[Info-vax] VMware

Wed Dec 11 08:32:09 EST 2019

On Tuesday, December 10, 2019 at 10:00:27 PM UTC-5, Grant Taylor wrote:
> On 12/10/19 5:27 PM, Bob Gezelter wrote:
> > With all due respect, I want to see the fine-grain details on 
> > that implementation.
> 
> Please see my reply from ~ 7:35.  (Adjust hour accordingly for your time 
> zone.)
> 
> I think that's about as granular as I can get without going and looking 
> things up.
> 
> I have no problem with you wanting to see the fine-grain details.  I 
> asked very similar questions 10+ years ago.  Hence why I have the 
> understanding that I do.  Also why it's now only a high level detail.
> 
> > Particularly the part about "packets do not drop".
> 
> I've routinely moved VMs between hosts without dropping packets.  I do 
> see latency at the epoch of the transition increase momentarily (usually 
> just one packet).  But the packet does make it through and is not dropped.
> 
> Frequently latency is something like this:
> 
> 1–3 ms
> 1–3 ms
> 1–3 ms
> 9–12 ms
> 1–3 ms
> 1–3 ms
> 1–3 ms
> 
> No packet drop.
> 
> TCP sessions continue without retransmissions.
> 
> > Ensuring granularity of file update is also quite a challenge.
> 
> Why?  (Please see my other message about what happens.)
> 
> > There is a large difference between "rarely are packets lost" and 
> > "packets are never lost". Pre-loading other virtual instances and 
> > keeping memory state updated them updated is one thing, ensuring mass 
> > storage state is something else.
> 
> All hosts in the cluster have access to the same storage.  So anything 
> written on one host is readable by other hosts.  Part of the migration 
> ensures that cached data is synced to disk and / or copied as part of 
> the memory for the system.
> 
> So there's no "mass storage state" to keep in sync because it is the 
> same back end storage.
> 
> > I will not even get into questions like the state of attached 
> > non-storage peripherals, e.g.

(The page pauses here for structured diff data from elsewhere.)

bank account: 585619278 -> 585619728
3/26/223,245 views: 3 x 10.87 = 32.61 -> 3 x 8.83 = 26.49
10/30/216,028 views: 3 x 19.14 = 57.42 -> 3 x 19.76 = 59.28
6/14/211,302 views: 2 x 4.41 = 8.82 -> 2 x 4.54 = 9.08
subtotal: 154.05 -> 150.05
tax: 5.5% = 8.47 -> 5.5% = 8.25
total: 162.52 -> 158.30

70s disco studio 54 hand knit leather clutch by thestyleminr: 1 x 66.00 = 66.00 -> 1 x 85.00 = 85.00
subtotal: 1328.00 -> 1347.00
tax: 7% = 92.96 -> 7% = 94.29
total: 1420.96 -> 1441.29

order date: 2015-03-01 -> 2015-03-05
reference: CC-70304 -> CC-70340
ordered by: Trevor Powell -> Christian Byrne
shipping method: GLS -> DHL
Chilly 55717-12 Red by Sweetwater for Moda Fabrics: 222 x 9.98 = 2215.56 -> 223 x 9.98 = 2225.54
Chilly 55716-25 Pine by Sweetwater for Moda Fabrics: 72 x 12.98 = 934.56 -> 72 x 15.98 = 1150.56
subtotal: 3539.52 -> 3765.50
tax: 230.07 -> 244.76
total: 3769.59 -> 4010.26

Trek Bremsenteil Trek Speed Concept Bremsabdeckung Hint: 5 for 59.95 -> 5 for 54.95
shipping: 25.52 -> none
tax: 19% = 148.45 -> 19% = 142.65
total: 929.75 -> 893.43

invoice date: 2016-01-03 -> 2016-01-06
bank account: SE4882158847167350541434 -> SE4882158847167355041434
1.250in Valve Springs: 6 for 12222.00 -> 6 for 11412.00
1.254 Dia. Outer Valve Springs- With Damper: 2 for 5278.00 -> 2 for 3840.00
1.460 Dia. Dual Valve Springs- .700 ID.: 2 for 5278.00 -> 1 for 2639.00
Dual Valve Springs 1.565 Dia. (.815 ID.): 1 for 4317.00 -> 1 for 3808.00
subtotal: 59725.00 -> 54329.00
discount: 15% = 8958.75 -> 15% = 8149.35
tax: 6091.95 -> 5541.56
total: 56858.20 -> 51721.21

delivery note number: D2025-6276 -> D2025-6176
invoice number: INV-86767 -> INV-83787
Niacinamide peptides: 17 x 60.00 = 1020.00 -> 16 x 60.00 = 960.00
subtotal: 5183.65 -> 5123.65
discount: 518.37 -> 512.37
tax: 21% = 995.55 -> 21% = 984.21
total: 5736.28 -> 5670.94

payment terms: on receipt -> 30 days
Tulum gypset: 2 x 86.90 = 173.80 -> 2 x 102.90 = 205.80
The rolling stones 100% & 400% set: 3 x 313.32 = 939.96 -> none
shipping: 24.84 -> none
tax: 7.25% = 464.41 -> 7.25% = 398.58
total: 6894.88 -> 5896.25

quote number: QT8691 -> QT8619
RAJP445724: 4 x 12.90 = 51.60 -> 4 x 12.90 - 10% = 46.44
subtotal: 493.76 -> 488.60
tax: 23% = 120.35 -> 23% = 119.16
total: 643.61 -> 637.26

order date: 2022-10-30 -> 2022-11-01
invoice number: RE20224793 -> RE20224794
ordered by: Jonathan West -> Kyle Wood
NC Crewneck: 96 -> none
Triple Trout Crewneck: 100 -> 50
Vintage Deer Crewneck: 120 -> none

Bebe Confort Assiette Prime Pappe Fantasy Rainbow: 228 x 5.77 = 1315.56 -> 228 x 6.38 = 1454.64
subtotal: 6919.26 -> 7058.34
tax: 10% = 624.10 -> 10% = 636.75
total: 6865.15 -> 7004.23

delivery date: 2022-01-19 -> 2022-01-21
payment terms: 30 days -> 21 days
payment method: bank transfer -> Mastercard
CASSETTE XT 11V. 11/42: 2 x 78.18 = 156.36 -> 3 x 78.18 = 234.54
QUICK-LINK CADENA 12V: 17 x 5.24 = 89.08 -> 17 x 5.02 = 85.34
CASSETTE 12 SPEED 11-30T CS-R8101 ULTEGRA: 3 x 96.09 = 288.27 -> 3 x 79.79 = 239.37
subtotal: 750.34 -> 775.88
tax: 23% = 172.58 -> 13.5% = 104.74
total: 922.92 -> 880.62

RNGs.
> 
> Those would be the types of things that would prevent migration between 
> hosts.
> 
> Though, I think that VMware has an option to allow USB peripherals to be 
> used across the network.
> 
> If not VMware, there are other OS level solutions to allow some 
> peripherals to be used across the network.
> 
> I've personally used remote (TCP based) serial ports for fax servers. 
> The modem is physically connected to a network attached DigiBoard (or 
> the likes) and the VM is free to move from host to host to host because 
> it's TCP connection to the serial port is still in tact.
> 
> Given that faxing is time sensitive serial audio / data (depending on 
> the modem) there may be an issue with the momentary increased latency. 
> I don't know if that would ride through a migration or if it would rely 
> on error detection and correction in the modem / fax level.
> 
> > My general advice is to deeply verify the precise nature of the 
> > implementation and its limitations before relying on it.
> 
> I think that's a wonderful idea.
> 
> > A while back, I was at an user group event where there was a 
> > presentation on VM migration. The speaker made a statement that 
> > failover migration would handle all cases. Being from New York City, 
> > I inquired about a scenario we had experienced a few years earlier.
> 
> ~chuckle~
> 
> Absolutes are usually a problem in one way or another.  ;-)
> 
> > A Boeing 767 doing between 150 and 200 knots comes through your machine 
> > room window. How long does it take to traverse the 24 inches between 
> > front of the cabinet and the back of the cabinet. Even that scenario 
> > does not include the fact that the infrastructure connecting one 
> > VM host to another has likely been severed before the VM host frame 
> > is hit.
> 
> I think that's a valid question.  I think it's an EXTREMELY ATYPICAL 
> failure scenario.  But it is decidedly within the "all cases" absolute 
> the speaker set themselves up for.
> 
> I think that would be very difficult to protect against.
> 
> I would question, what about a data center in an adjacent building that 
> you can extend the LAN / SAN / etc. into.  Though it could also 
> experience a similar problem (fate sharing).
> 
> When you start talking about failures that can take out multiple 
> buildings in close proximity to each other, you REALLY need an EXTREMELY 
> robust solution.
> 
> I do think that VMware has some solutions that can work over extended 
> distances.
> 
> 
> 
> -- 
> Grant. . . .
> unix || die

Grant,

Your post proves my point.

I do not disagree that within the context of "controlled" VM migration between hosts, it is possible to accomplish the migration without loss of packets or I/O inconsistency.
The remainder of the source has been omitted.